Word for word, transcribe the listing that follows, minus any pictures.

▶ _DATA SUPPLIED_
※

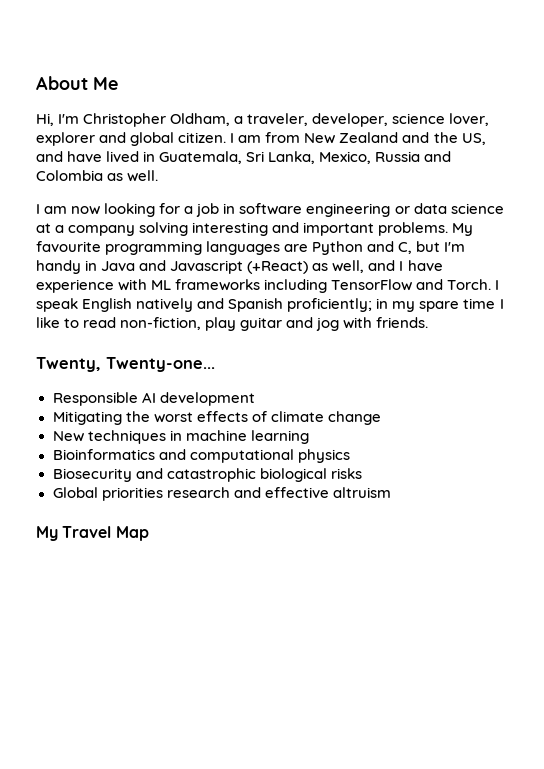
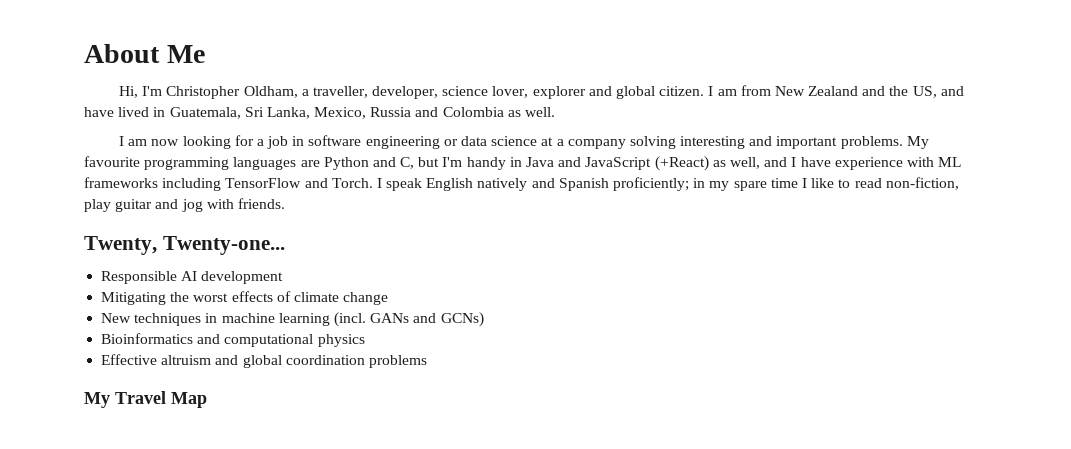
[247,113,309,126] traveler, -> [312,86,368,98] traveller,
[170,260,244,274] Javascript -> [585,157,652,170] JavaScript
(309, 437) none -> [333,312,484,327] (incl. GANs and GCNs)
[52,468,362,482] [52,487,391,501] Biosecurity and catastrophic biological risks // Global priorities research and effective altruism -> [101,354,427,368] Effective altruism and global coordination problems

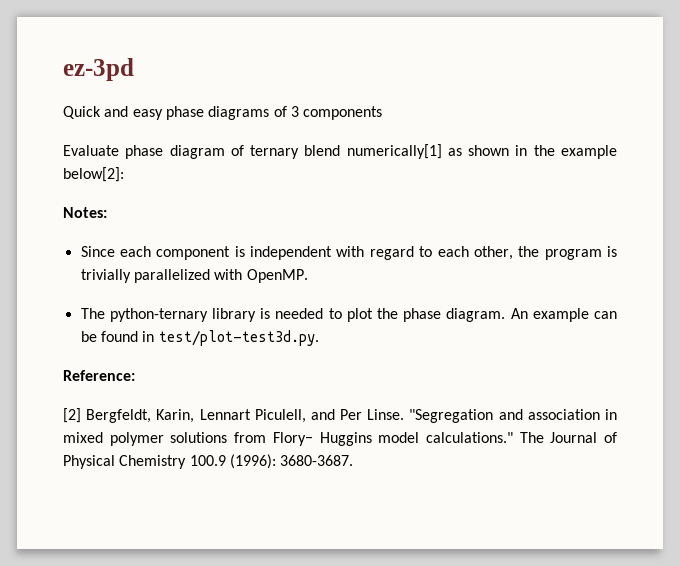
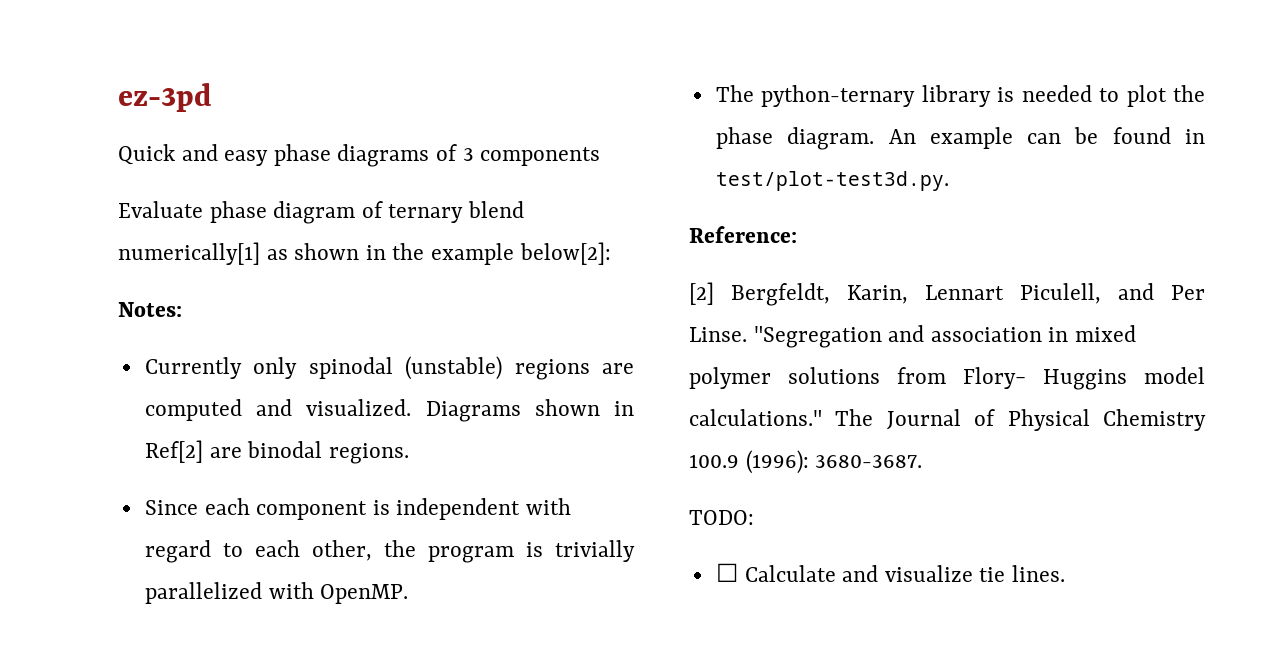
(107, 212) none -> [144,356,634,380] [144,399,634,422] [144,440,409,464] // Currently only spinodal (unstable) regions are computed and visualized. Diagrams shown in Ref[2] are binodal regions.
(354, 460) none -> [689,510,754,525] [715,563,1066,582] // TODO: // ☐ Calculate and visualize tie lines.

※

▶ _ANSWER TO THIS EXERCISE_
[247,113,309,126] traveler, -> [312,86,368,98] traveller,
[170,260,244,274] Javascript -> [585,157,652,170] JavaScript
(309, 437) none -> [333,312,484,327] (incl. GANs and GCNs)
[52,468,362,482] [52,487,391,501] Biosecurity and catastrophic biological risks // Global priorities research and effective altruism -> [101,354,427,368] Effective altruism and global coordination problems

(107, 212) none -> [144,356,634,380] [144,399,634,422] [144,440,409,464] // Currently only spinodal (unstable) regions are computed and visualized. Diagrams shown in Ref[2] are binodal regions.
(354, 460) none -> [689,510,754,525] [715,563,1066,582] // TODO: // ☐ Calculate and visualize tie lines.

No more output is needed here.